Дело не в том, что Карамзина не интересовала политика – еще как! – и не в том, что боялся Екатерины (оно, конечно, Радищеву за его «Путешествие» только что милостиво заменили смертную казнь ссылкой – старушка была суровым критиком, но ведь мог бы, если что, остаться в компании вольнодумных русских хоть в Лондоне, хоть в том же Париже, он видел исполкомы, которых здесь нет), – нет, дело в том, что Карамзин был аскет, и аскеза его была покруче просвещения темных людей: ему нужно было создать шедевр.
Представление о том, что шедевр нельзя создать по умыслу, а только по вдохновению, есть не что иное как романтическая подмена понятий. В действительности, шедевр в точном смысле – это работа мастера, в отличие от работы подмастерья. Предъявив гильдии шедевр, подмастерье получал право на открытие собственной мастерской. Создание шедевра может быть только результатом долгого послушания, ученичества, изучения ремесла – смирения, наконец: не хвататься с порога за резец ваять своего Лаокоона, а посмотреть, как это делает мастер, и попытаться за ним повторить.
Карамзин, который, вернувшись домой, возьмет перо, чтобы записать первые в истории слова русской прозы, сделает это только потому, что он к этому долго готовился и вот теперь наконец готов.
Он несколько лет готовился к этому в Москве – обдумывал будущее путешествие, планировал, к кому из великих современников напросится на разговор – Кант, Виланд, Лафатер, Гердер и еще с десяток других, сплошь первые величины, – изучал все доступные их труды – так, как сейчас к интервью готовится умный и совестливый журналист (таких на самом деле больше нет, но как если бы). Изучал древнюю и новую историю, историю искусств, литературу – Европа, в которую он поехал, не была для него пятном на загадочной гномьей карте, землей эльфов и драконов, напротив, он знал там каждый камень: в «Письмах» он вздыхает и умиляется – могилам, замкам, соборам, – но если бы это было нужно, вместо каждого вздоха он мог бы прочитать лекцию (учитесь, детишки, делать качественные селфи).

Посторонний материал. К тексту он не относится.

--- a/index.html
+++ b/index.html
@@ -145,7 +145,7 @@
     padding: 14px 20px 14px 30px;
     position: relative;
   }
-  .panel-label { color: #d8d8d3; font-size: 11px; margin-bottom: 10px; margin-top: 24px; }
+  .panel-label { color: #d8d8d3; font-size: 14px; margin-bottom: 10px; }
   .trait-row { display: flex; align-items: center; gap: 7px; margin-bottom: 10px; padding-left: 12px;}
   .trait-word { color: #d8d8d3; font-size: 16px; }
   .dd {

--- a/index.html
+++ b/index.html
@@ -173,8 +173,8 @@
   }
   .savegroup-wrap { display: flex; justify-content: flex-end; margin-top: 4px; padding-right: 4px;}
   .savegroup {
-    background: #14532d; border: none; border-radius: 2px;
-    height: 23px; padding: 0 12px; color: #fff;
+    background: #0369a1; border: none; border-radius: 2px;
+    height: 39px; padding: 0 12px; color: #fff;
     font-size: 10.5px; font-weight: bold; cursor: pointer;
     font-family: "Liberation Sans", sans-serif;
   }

Само по себе путешествие было не чем иным как подготовкой к книге – архив Карамзина сгорит в московском пожаре 1812 года, но нет сомнений в том, что из Европы он вернулся с целым багажом выписок и вырезок, записей и набросков, конспектов и заметок, книг, листков и газет – так энтомолог отправляется в экспедицию, чтобы, вернувшись с рюкзаком материала – без разбору набранных бабочек, жуков и скорпионов, – всю снежную русскую зиму под треск камина работать с ним: сортировать, определять, расправлять.
Именно этим, почти научным способом – сознательным кропотливым деланием, смирением и ученичеством, – и был вызван в пределы ойкумены русский гений, которому почему-то нравится притворяться ветерком, случайно залетевшим в кудрявую голову поэта. Представление о фундаментальности немецкого (aka нерусского) способа производства культурного контента и, по сравнению с ним, о поездке русской истории культуры на иван-дурацкой печке есть не что иное как кокетство, если вообще не саботаж – на самом деле никакого другого способа производить культуру, кроме фундаментального, не существует.
В произведениях своей фантазии, прозе и стихах, Карамзин предстает чувствительным, сентиментальным, рассеянным, мечтательным и даже жеманным – это мимими было принято, как сейчас принято делать вид, будто ты пацан с района: литературная условность, не более (впрочем, в случае с Карамзиным, он эту моду первым же и завел, точнее, завез), – но внутри своей мастерской Карамзин был похож скорее на неутомимого гнома, днюющего и ночующего у наковальни. В 1792 году вышло десять номеров «Московского журнала» – и абсолютное большинство материалов, под какими бы псевдонимами они ни были напечатаны, написаны были им самим.